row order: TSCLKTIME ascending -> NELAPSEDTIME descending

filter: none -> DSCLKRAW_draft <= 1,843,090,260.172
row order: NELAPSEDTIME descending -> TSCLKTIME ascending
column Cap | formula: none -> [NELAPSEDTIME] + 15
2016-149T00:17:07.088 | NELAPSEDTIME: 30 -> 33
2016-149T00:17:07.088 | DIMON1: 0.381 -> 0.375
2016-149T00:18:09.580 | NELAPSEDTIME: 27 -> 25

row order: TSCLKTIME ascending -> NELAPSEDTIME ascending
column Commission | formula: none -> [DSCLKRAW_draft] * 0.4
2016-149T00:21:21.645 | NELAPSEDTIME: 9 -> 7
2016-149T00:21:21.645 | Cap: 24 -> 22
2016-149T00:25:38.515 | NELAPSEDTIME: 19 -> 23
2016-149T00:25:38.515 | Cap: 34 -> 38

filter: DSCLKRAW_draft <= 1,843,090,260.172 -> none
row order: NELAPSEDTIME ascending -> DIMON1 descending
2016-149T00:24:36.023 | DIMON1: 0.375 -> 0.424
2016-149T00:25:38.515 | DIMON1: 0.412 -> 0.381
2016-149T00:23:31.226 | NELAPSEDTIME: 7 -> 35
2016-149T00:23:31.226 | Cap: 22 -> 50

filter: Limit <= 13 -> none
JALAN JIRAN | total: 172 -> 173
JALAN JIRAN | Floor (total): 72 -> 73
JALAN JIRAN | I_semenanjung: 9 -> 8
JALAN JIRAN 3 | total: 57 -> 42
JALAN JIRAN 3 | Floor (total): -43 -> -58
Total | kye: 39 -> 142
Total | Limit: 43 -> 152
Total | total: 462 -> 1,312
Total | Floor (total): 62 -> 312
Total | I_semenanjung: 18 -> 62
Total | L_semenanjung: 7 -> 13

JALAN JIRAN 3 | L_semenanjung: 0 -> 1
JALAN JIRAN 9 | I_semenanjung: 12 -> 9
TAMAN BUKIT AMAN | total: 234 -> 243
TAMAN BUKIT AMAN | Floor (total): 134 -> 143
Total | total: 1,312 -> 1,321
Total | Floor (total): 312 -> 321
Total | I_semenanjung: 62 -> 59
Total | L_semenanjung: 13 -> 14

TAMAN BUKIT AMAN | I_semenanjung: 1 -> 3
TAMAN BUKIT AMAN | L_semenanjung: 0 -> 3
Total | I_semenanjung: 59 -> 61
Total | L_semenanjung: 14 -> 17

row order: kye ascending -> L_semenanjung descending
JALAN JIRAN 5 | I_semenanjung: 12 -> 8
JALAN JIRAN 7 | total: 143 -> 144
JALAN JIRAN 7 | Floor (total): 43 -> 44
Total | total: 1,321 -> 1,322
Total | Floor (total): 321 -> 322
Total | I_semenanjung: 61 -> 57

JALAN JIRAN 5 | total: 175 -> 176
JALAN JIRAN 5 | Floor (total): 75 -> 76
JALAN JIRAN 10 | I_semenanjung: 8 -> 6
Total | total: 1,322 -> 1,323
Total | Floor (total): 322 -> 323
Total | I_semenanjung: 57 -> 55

☆ ☆ ☆ ☆ ☆ ☆ ☆

■ YOUR INSTRUCTIONS: Print only the lines from the top of the data above down to the line holding "Total | total: 1,322 -> 1,323", inclusive.

■ THE ANSWER:
row order: TSCLKTIME ascending -> NELAPSEDTIME descending

filter: none -> DSCLKRAW_draft <= 1,843,090,260.172
row order: NELAPSEDTIME descending -> TSCLKTIME ascending
column Cap | formula: none -> [NELAPSEDTIME] + 15
2016-149T00:17:07.088 | NELAPSEDTIME: 30 -> 33
2016-149T00:17:07.088 | DIMON1: 0.381 -> 0.375
2016-149T00:18:09.580 | NELAPSEDTIME: 27 -> 25

row order: TSCLKTIME ascending -> NELAPSEDTIME ascending
column Commission | formula: none -> [DSCLKRAW_draft] * 0.4
2016-149T00:21:21.645 | NELAPSEDTIME: 9 -> 7
2016-149T00:21:21.645 | Cap: 24 -> 22
2016-149T00:25:38.515 | NELAPSEDTIME: 19 -> 23
2016-149T00:25:38.515 | Cap: 34 -> 38

filter: DSCLKRAW_draft <= 1,843,090,260.172 -> none
row order: NELAPSEDTIME ascending -> DIMON1 descending
2016-149T00:24:36.023 | DIMON1: 0.375 -> 0.424
2016-149T00:25:38.515 | DIMON1: 0.412 -> 0.381
2016-149T00:23:31.226 | NELAPSEDTIME: 7 -> 35
2016-149T00:23:31.226 | Cap: 22 -> 50

filter: Limit <= 13 -> none
JALAN JIRAN | total: 172 -> 173
JALAN JIRAN | Floor (total): 72 -> 73
JALAN JIRAN | I_semenanjung: 9 -> 8
JALAN JIRAN 3 | total: 57 -> 42
JALAN JIRAN 3 | Floor (total): -43 -> -58
Total | kye: 39 -> 142
Total | Limit: 43 -> 152
Total | total: 462 -> 1,312
Total | Floor (total): 62 -> 312
Total | I_semenanjung: 18 -> 62
Total | L_semenanjung: 7 -> 13

JALAN JIRAN 3 | L_semenanjung: 0 -> 1
JALAN JIRAN 9 | I_semenanjung: 12 -> 9
TAMAN BUKIT AMAN | total: 234 -> 243
TAMAN BUKIT AMAN | Floor (total): 134 -> 143
Total | total: 1,312 -> 1,321
Total | Floor (total): 312 -> 321
Total | I_semenanjung: 62 -> 59
Total | L_semenanjung: 13 -> 14

TAMAN BUKIT AMAN | I_semenanjung: 1 -> 3
TAMAN BUKIT AMAN | L_semenanjung: 0 -> 3
Total | I_semenanjung: 59 -> 61
Total | L_semenanjung: 14 -> 17

row order: kye ascending -> L_semenanjung descending
JALAN JIRAN 5 | I_semenanjung: 12 -> 8
JALAN JIRAN 7 | total: 143 -> 144
JALAN JIRAN 7 | Floor (total): 43 -> 44
Total | total: 1,321 -> 1,322
Total | Floor (total): 321 -> 322
Total | I_semenanjung: 61 -> 57

JALAN JIRAN 5 | total: 175 -> 176
JALAN JIRAN 5 | Floor (total): 75 -> 76
JALAN JIRAN 10 | I_semenanjung: 8 -> 6
Total | total: 1,322 -> 1,323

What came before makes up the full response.